• Before-and-after page screenshots:
-------

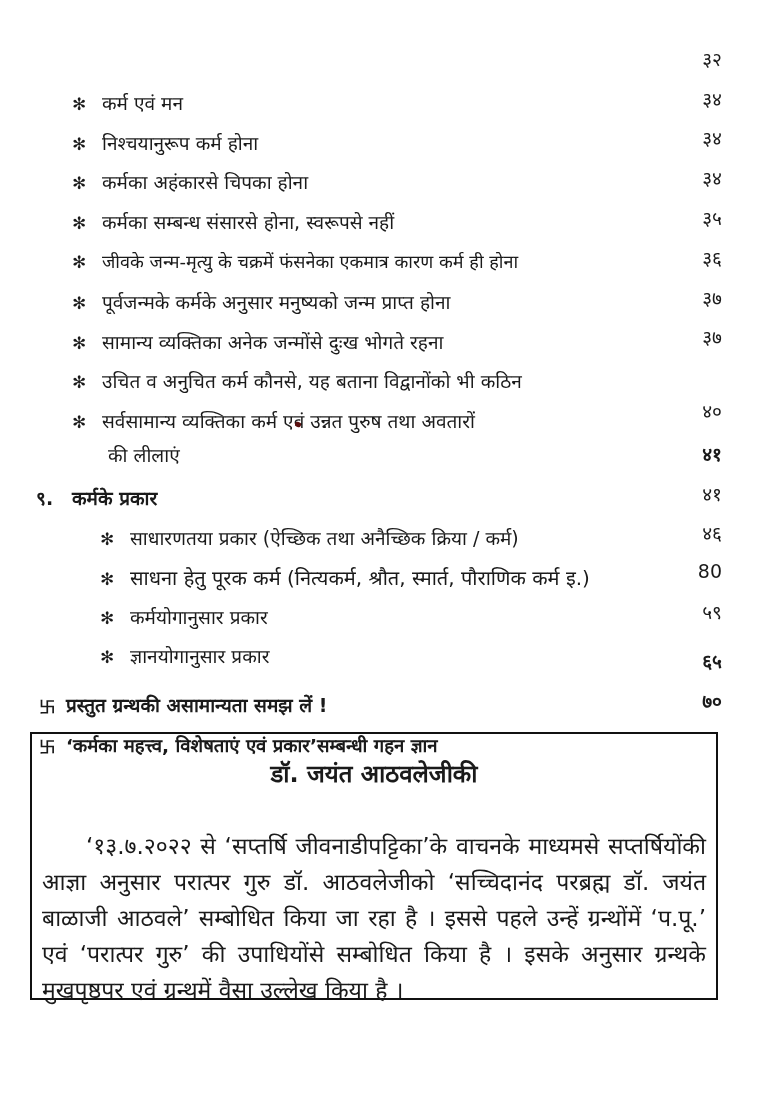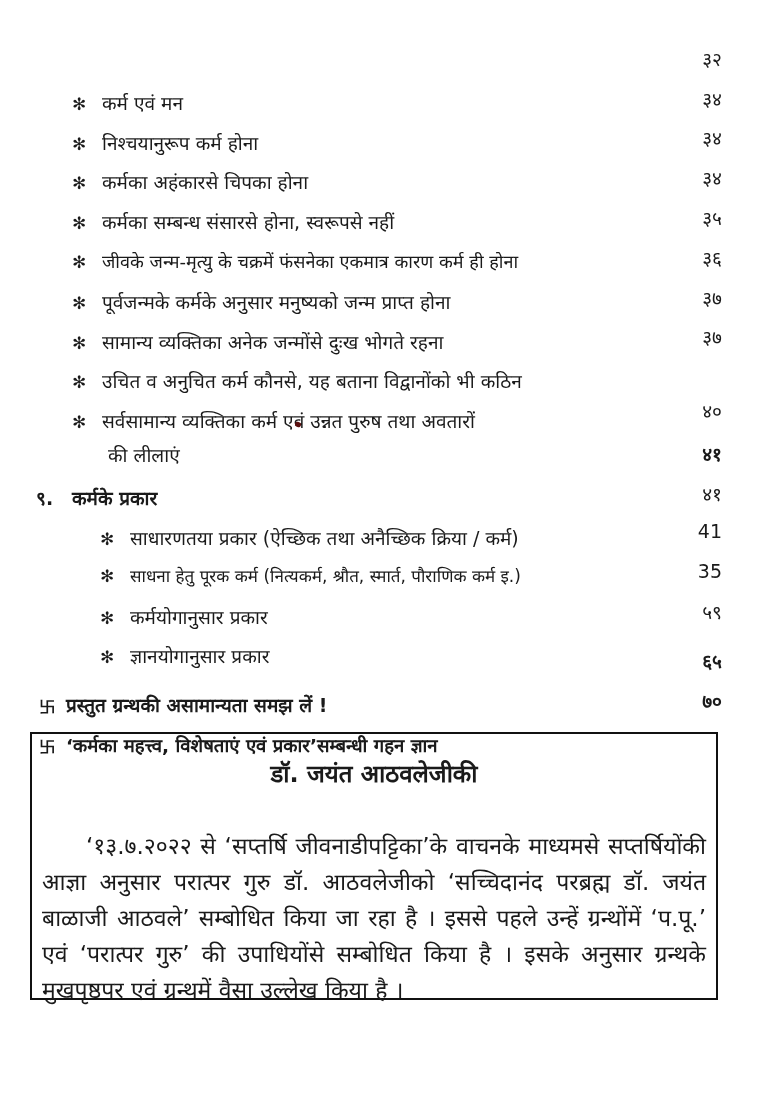--- a/index.html
+++ b/index.html
@@ -101,7 +101,7 @@
   <div class="row sub2" style="top:520px">
     <span class="bullet">✻</span>
     <span class="title" style="font-size:17px">साधना हेतु पूरक कर्म (नित्यकर्म, श्रौत, स्मार्त, पौराणिक कर्म इ.)</span>
-    <span class="page">41</span>
+    <span class="page">४६</span>
   </div>
   <div class="row sub2" style="top:560px">
     <span class="bullet">✻</span>

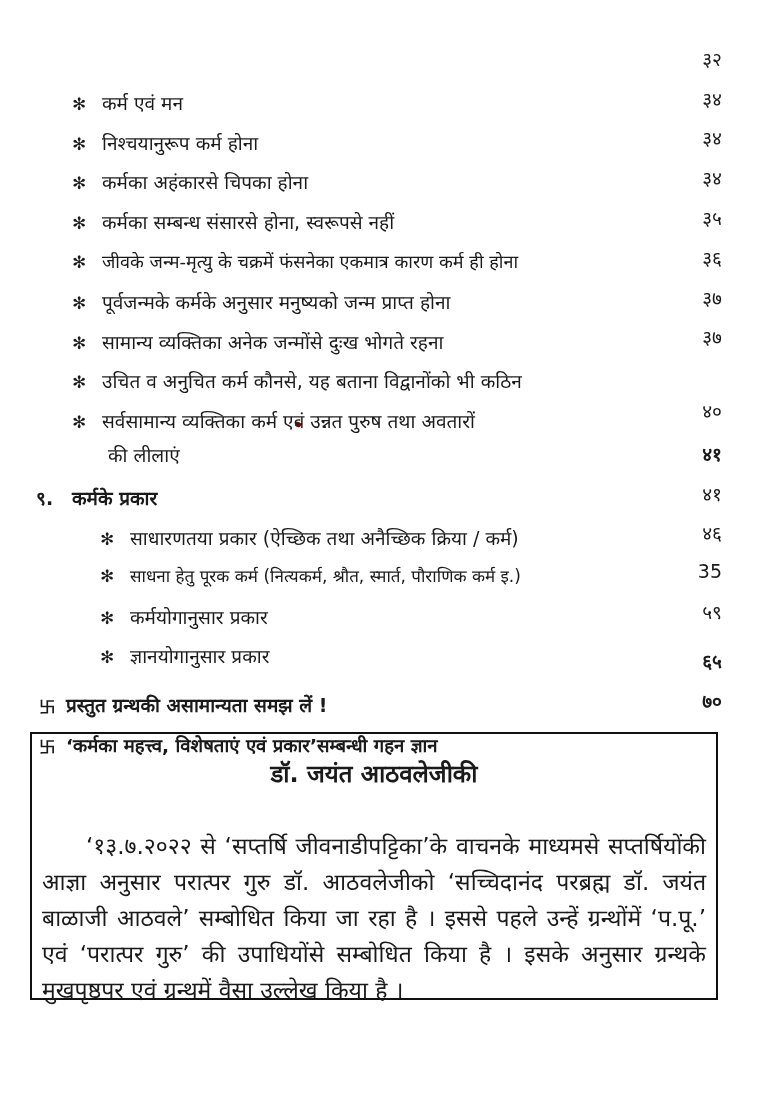--- a/index.html
+++ b/index.html
@@ -100,7 +100,7 @@
   </div>
   <div class="row sub2" style="top:520px">
     <span class="bullet">✻</span>
-    <span class="title" style="font-size:17px">साधना हेतु पूरक कर्म (नित्यकर्म, श्रौत, स्मार्त, पौराणिक कर्म इ.)</span>
+    <span class="title" style="font-size:20px">साधना हेतु पूरक कर्म (नित्यकर्म, श्रौत, स्मार्त, पौराणिक कर्म इ.)</span>
     <span class="page">४६</span>
   </div>
   <div class="row sub2" style="top:560px">

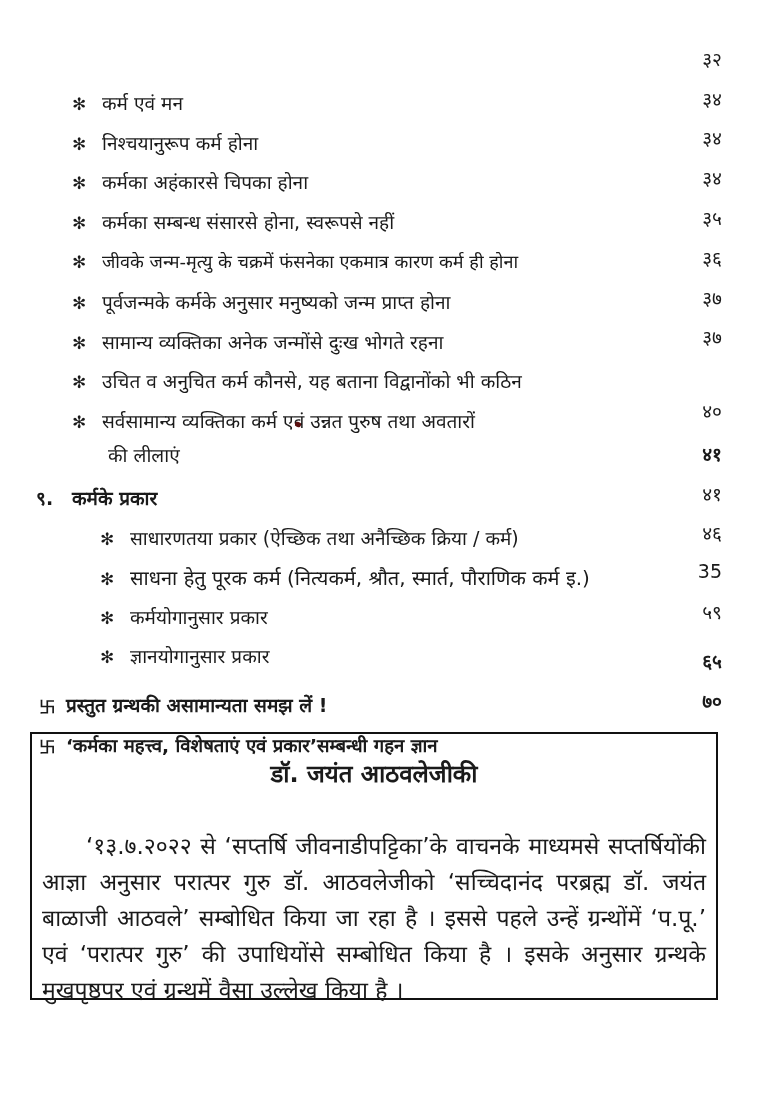--- a/index.html
+++ b/index.html
@@ -106,7 +106,7 @@
   <div class="row sub2" style="top:560px">
     <span class="bullet">✻</span>
     <span class="title">कर्मयोगानुसार प्रकार</span>
-    <span class="page">35</span>
+    <span class="page">80</span>
   </div>
   <div class="row sub2" style="top:599px">
     <span class="bullet">✻</span>

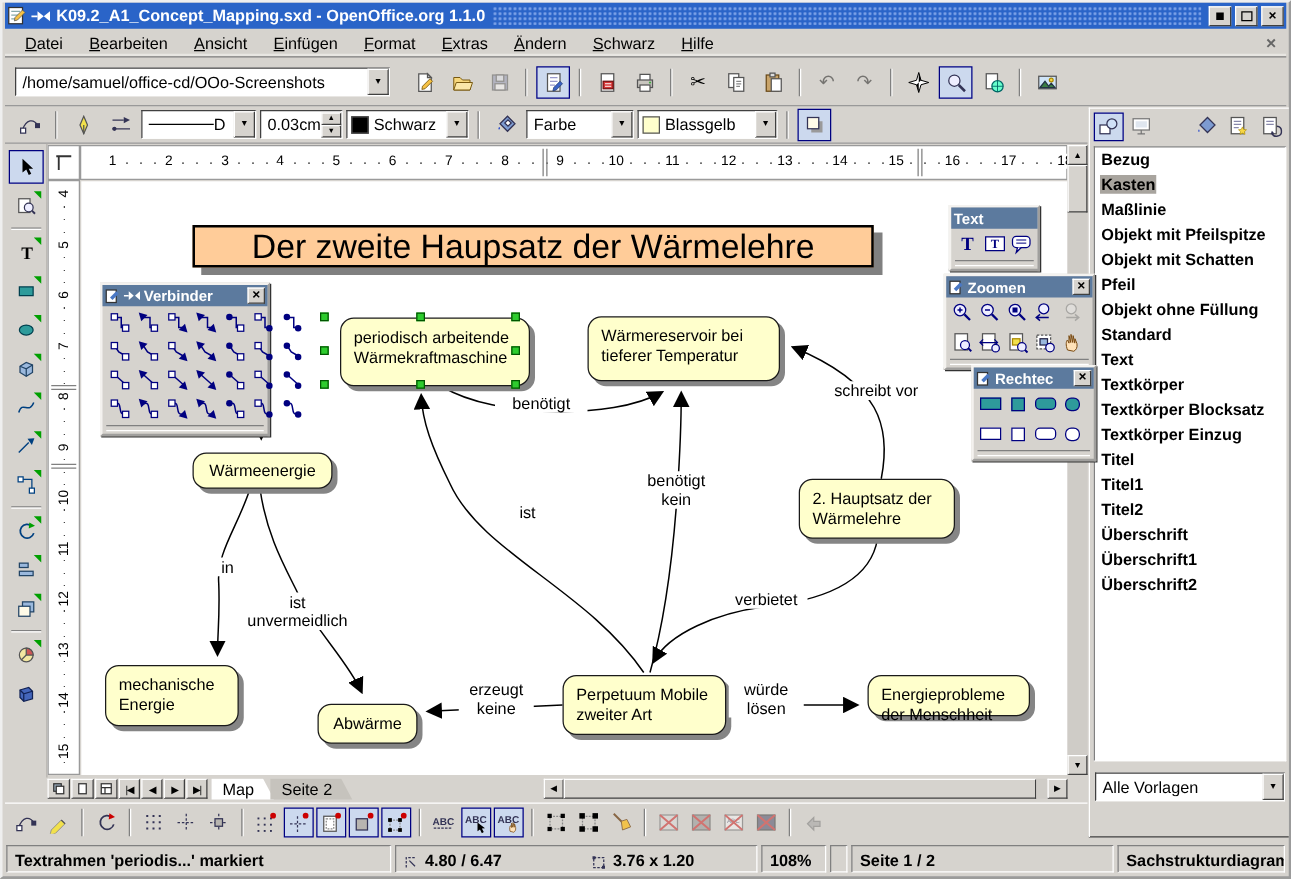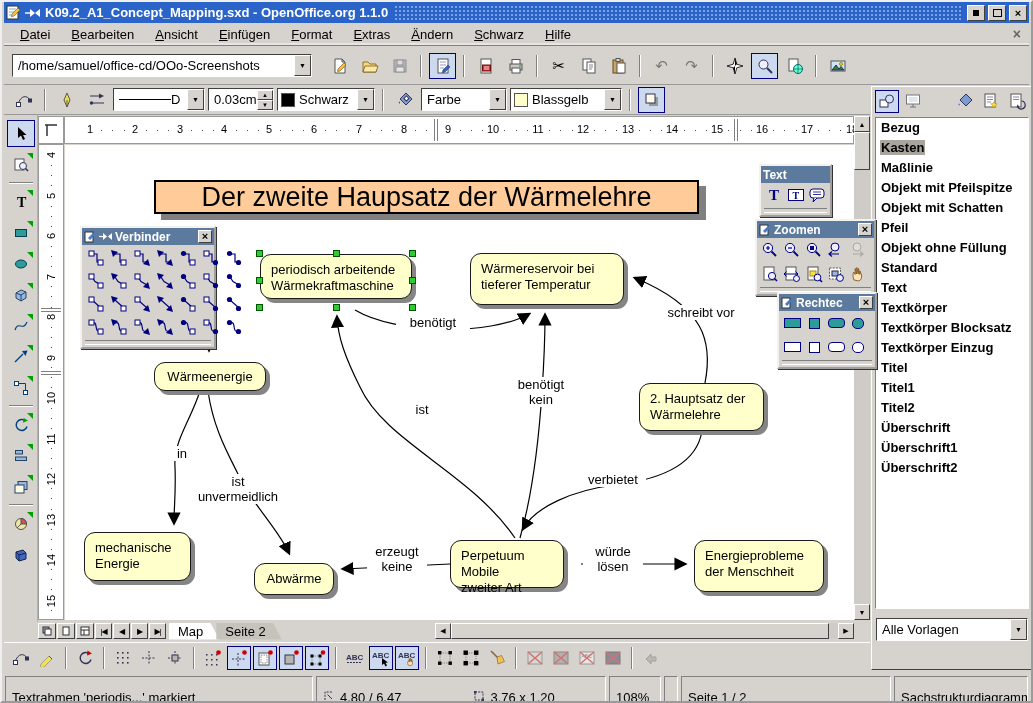--- a/index.html
+++ b/index.html
@@ -537,7 +537,7 @@
 
     <div class="map-title">Der zweite Haupsatz der Wärmelehre</div>
 
-    <div class="node" style="left:195px;top:109px;width:152px;height:45px">periodisch arbeitende
+    <div class="node" style="left:207px;top:109px;width:152px;height:55px">periodisch arbeitende
 Wärmekraftmaschine</div>
     <div class="node" style="left:405px;top:108px;width:154px;height:52px">Wärmereservoir bei
 tieferer Temperatur</div>

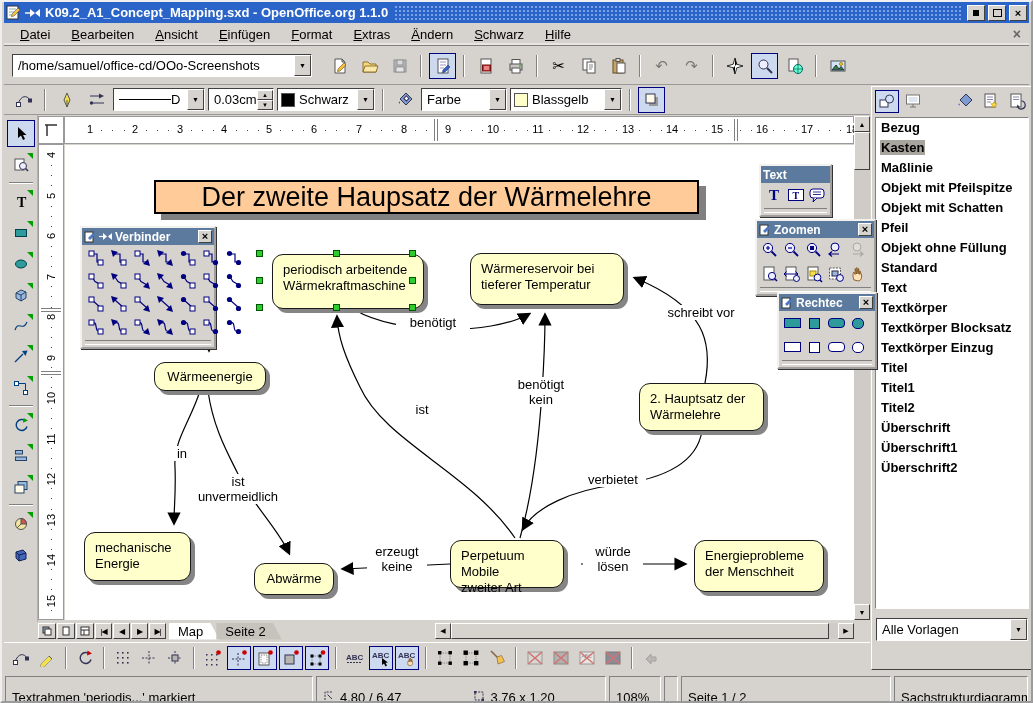--- a/index.html
+++ b/index.html
@@ -547,7 +547,7 @@
     <div class="node" style="left:19px;top:387px;width:107px;height:49px">mechanische
 Energie</div>
     <div class="node center" style="left:189px;top:418px;width:80px;height:32px">Abwärme</div>
-    <div class="node" style="left:385px;top:395px;width:114px;height:48px">Perpetuum Mobile
+    <div class="node" style="left:385px;top:395px;width:131px;height:48px">Perpetuum Mobile
 zweiter Art</div>
     <div class="node" style="left:629px;top:395px;width:130px;height:52px">Energieprobleme
 der Menschheit</div>

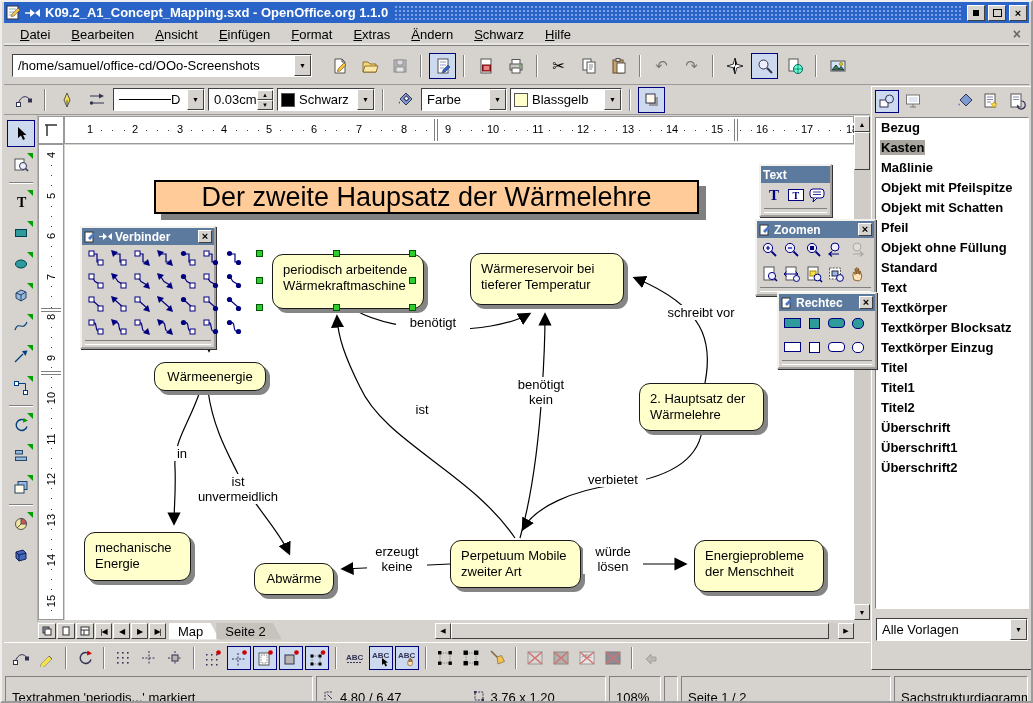--- a/index.html
+++ b/index.html
@@ -549,7 +549,7 @@
     <div class="node center" style="left:189px;top:418px;width:80px;height:32px">Abwärme</div>
     <div class="node" style="left:385px;top:395px;width:131px;height:48px">Perpetuum Mobile
 zweiter Art</div>
-    <div class="node" style="left:629px;top:395px;width:130px;height:52px">Energieprobleme
+    <div class="node" style="left:629px;top:395px;width:130px;height:33px">Energieprobleme
 der Menschheit</div>
 
     <span class="handle" style="left:191px;top:105px"></span>

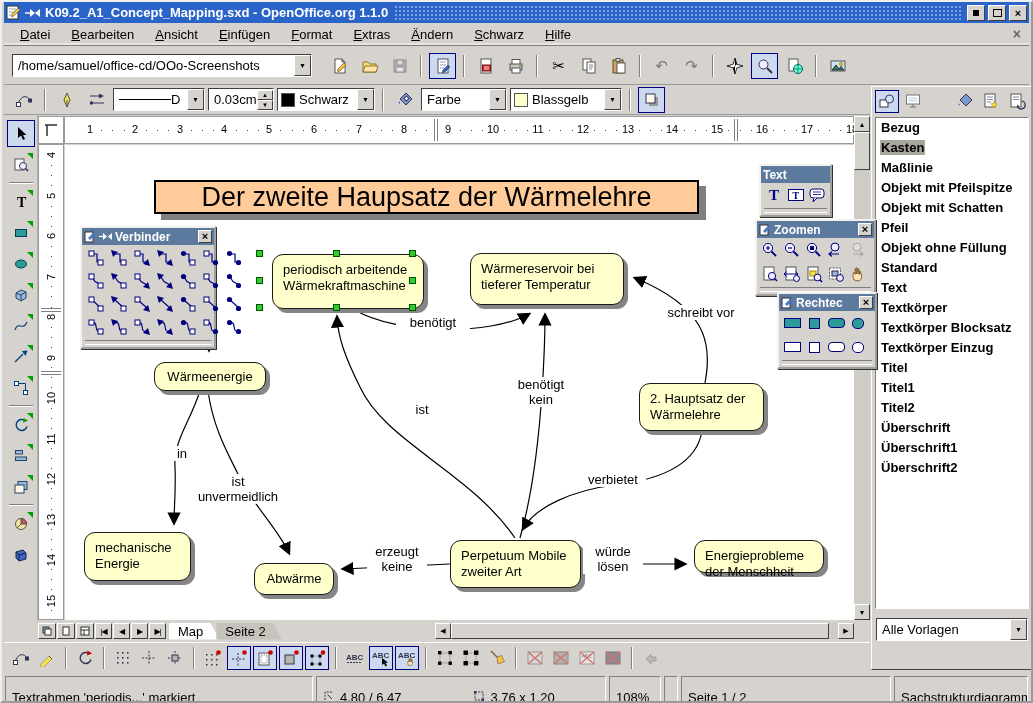--- a/index.html
+++ b/index.html
@@ -133,8 +133,8 @@
 
   
   .statusbar { position:absolute; left:2px; right:2px; top:672px; height:26px; display:flex; gap:3px; padding:2px 1px; }
-  .scell { border:1px solid; border-color:#808080 #fff #fff #808080; padding:13px 6px; display:flex; align-items:flex-start;
-    gap:5px; overflow:hidden; white-space:nowrap; flex:none; }
+  .scell { border:1px solid; border-color:#808080 #fff #fff #808080; padding:1px 6px; display:flex; align-items:flex-end;
+    gap:5px; overflow:hidden; white-space:nowrap; flex:none;font-weight:bold; }
 
   
   .stylist { position:absolute; left:869px; top:84px; width:162px; height:584px; background:#d6d3ce;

-------

• YOUR ASSIGNMENT: Work through the data above and give the number of lines in which "space" appears; add nothing else.

• SOLUTION FOR THIS TASK: 2